It was my intention to hear all the motions in all of the actions and release all of my rulings so as to avoid the delays and potential procedural mischief of litigation by instalment. I came to this conclusion realizing that certain rulings at a particular stage might well eliminate the need to rule on other issues and might curtail the participation of certain litigants but it being apparent at the outset that it was highly unlikely my word would be the last on any of the issues before me, I concluded the course of action chosen would be the fairest and ultimately the most expeditious for all.19 On the face of things, at least, neither plaintiff motions for certification nor preliminary motions brought by the defendants were given priority, and argument of all motions proceeded in an orderly and efficient manner.

One nevertheless might question whether the approach advocated by the defendants was not ultimately successful after all.

The defendants had argued that, as a matter of logic and necessity, the court should proceed with the hearing and determination of the various preliminary motions before proceeding with decisions concerning certification.

As far as the various Rule 21 motions were concerned, this is precisely what happened. Justice Haines released his decisions on all the Rule 21 motions on July 14, 200320, and then used those various rulings to shape and determine his subsequent certification rulings, released one month later on August 14, 200321.

Moreover, while certification rulings ostensibly were made prior to those relating to various Rule 20 motions for summary dismissal brought by numerous defendants, (the hearing of which was delayed repeatedly by plaintiff objections to the extent of documentary disclosure provided by the defendants22), closer examination suggests this too was an illusory victory for the plaintiffs in terms of certification being granted real priority over the preliminary motions brought by the defendants.

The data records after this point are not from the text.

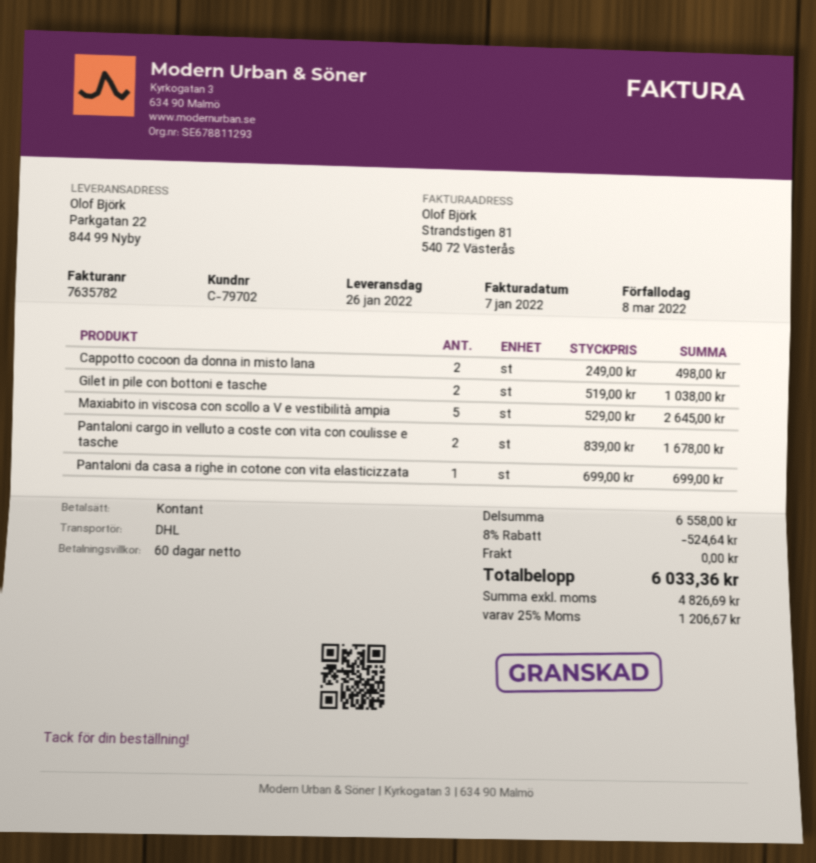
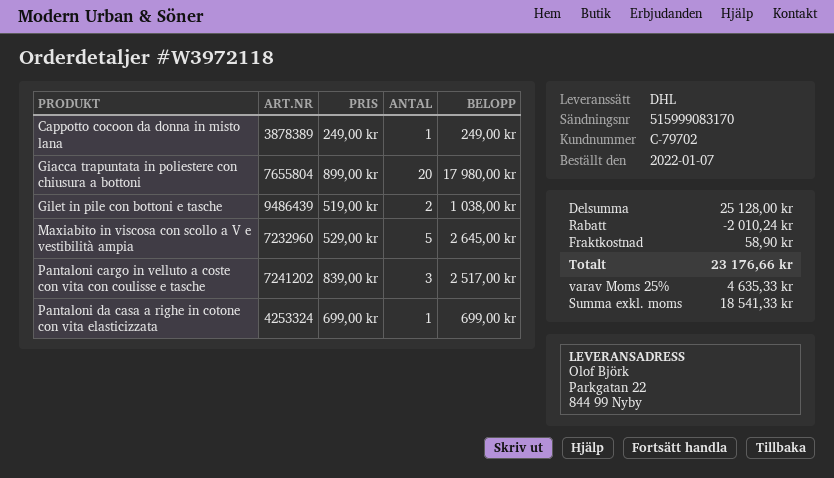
Cappotto cocoon da donna in misto lana: 2 x 249.00 = 498.00 -> 1 x 249.00 = 249.00
Pantaloni cargo in velluto a coste con vita con coulisse e tasche: 2 x 839.00 = 1678.00 -> 3 x 839.00 = 2517.00
Giacca trapuntata in poliestere con chiusura a bottoni: none -> 20 x 899.00 = 17980.00
subtotal: 6558.00 -> 25128.00
discount: 524.64 -> 2010.24
shipping: 0.00 -> 58.90
net: 4826.69 -> 18541.33
tax: 25% = 1206.67 -> 25% = 4635.33
total: 6033.36 -> 23176.66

In particular, the opening paragraph of the "certification" reasons delivered by Justice Haines in the salvage interest litigation underscored the fact that his ostensible certification rulings were not final but conditional or, perhaps more accurately, a work in progress that was not yet complete:

The plaintiffs move for certification of these proceedings as class actions pursuant to the Class Proceedings Act, 1992, c.6 ("CPA"). The CPA provides a procedure for litigating the claims of a group of persons who are similarly aggrieved. The inquiry on the motion for certification is undertaken to determine whether it is appropriate to prosecute these claims collectively under the CPA. The reasons that follow are intended to have general application to all of the intended class proceedings listed in the title of proceedings, although there are outstanding motions for judgment, both under reserve and as yet not heard, which, once determined, may affect the disposition of those cases.23
[Emphasis added.]

Justice Haines repeated this caution and qualification later in his reasons, when addressing the requirement for certification, set forth in s.5(1)(e), that certification of a class proceeding demands the presence of a representative plaintiff who will fairly and adequately represent the class:

The discussion that follows is intended to have general application to all of the motions for certification but is subject to specific determinations made in those actions where the adequacy of the representative plaintiffs have been challenged because of particular circumstances in those cases.24
[Emphasis added.]

In effect, Justice Haines ruled on the components of the certification test set forth in ss.5(1)(a) through 5(1)(d) of the CPA, but specifically stopped short of completing the analysis required by s.5(1)(e) until such time as the defendants' outstanding Rule 20 motions for summary judgment had been decided.

Since section 5 of the CPA requires satisfaction of all its constituent elements before a proceeding can truly be certified, and there is no authority whatsoever in the act for any waiver or departure from those requirements in their totality, the ruling by Justice Haines can not properly be regarded as having decided "certification" in the true sense for any action where Rule 20 motions for summary judgment were outstanding25. This was made absolutely clear in a subsequent unreported oral decision, delivered by Justice Haines on October 22, 2003:

The plaintiffs take the position that all of the actions should be certified, pursuant to my decision on the motions for certification that was released August 14, 2003, notwithstanding firstly the finding in some actions that the claims of the proposed representative plaintiffs are barred by operation of the applicable limitation period; and secondly, the outstanding motions for judgment in other actions.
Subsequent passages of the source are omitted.